Meningococcal, strep throat season is approaching

By Regan Paranihi

Due to the Covid-19 pandemic, it seems patients with underlying health conditions have been 'pushed down the barrel'.

While combatting coronavirus is the priority at this time, those with health conditions still remain as high-risk.

Testing stations have been set up across the country in an effort to detect the virus, however, most stations are not testing for other health risks.

Sue Crengle (Ngāi Tahu, Waitaha) leader of the Primary Care Group for Māori Covid-19 response team, she says, "The ones that don't do any other treatment then there's the potential for things like strep throat in tamariki and rangatahi could be missed or other conditions that need treatment."

The meningococcal season is fast approaching and this could pose another risk for young children.

"It is really important that the Well-child, the childhood immunisation schedule, is kept up to date and that's for things like measles and whooping cough because if tamariki don't have their full immunisation schedule then they might get one of these other illnesses," says Crengle.

Families are being urged to prepare themselves during this period.

"For whanau to be aware of what the symptoms of meningococcal disease are and to get to a GP or a hospital as early as possible."

With the four-week lockdown GPs and hospitals are aware they could face a backlog of patients.

Crengle says, "If people have been putting off getting in touch with their doctor for a while that or they've had the doctor speak to them on the phone but the problem is still there so they're waiting to come in face o face that there will be a bit of a backlog,"

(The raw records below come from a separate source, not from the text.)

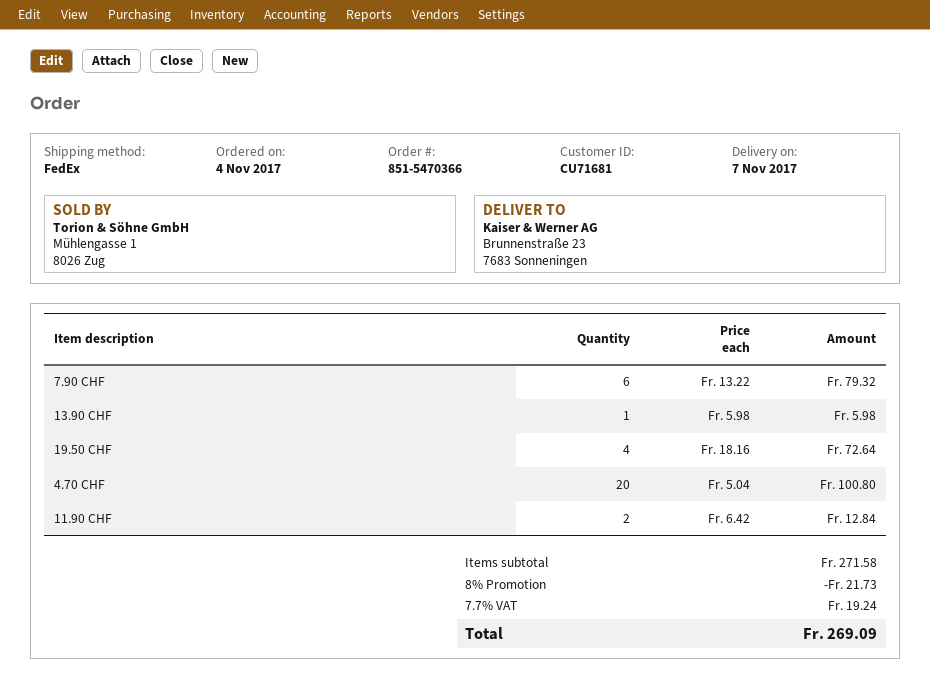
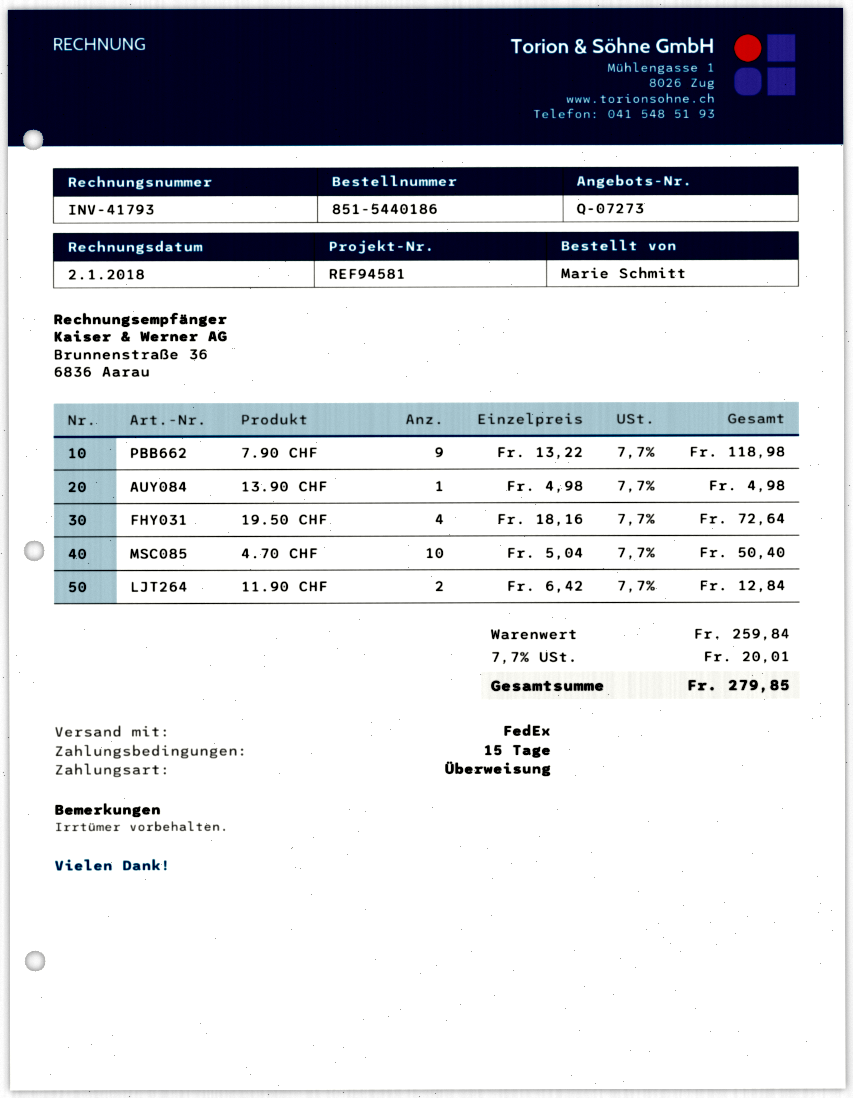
order number: 851-5470366 -> 851-5440186
7.90 CHF: 6 x 13.22 = 79.32 -> 9 x 13.22 = 118.98
13.90 CHF: 1 x 5.98 = 5.98 -> 1 x 4.98 = 4.98
4.70 CHF: 20 x 5.04 = 100.80 -> 10 x 5.04 = 50.40
subtotal: 271.58 -> 259.84
discount: 8% = 21.73 -> none
tax: 7.7% = 19.24 -> 7.7% = 20.01
total: 269.09 -> 279.85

 She's also advising families to stay well during this period of the unknown.

"Do the things that help you maintain a good sense of feeling well, whether or not that's karakia, singing, having a laugh with your whanau, going for a walk, eating as well as you can and looking after our mental health."

Crengle urges whānau to seek immediate medical advice in an emergency, ring 111, otherwise ring the Healthline numbers for advice 0800 611 116 or 0800 358 5453 for Covid-19 concerns.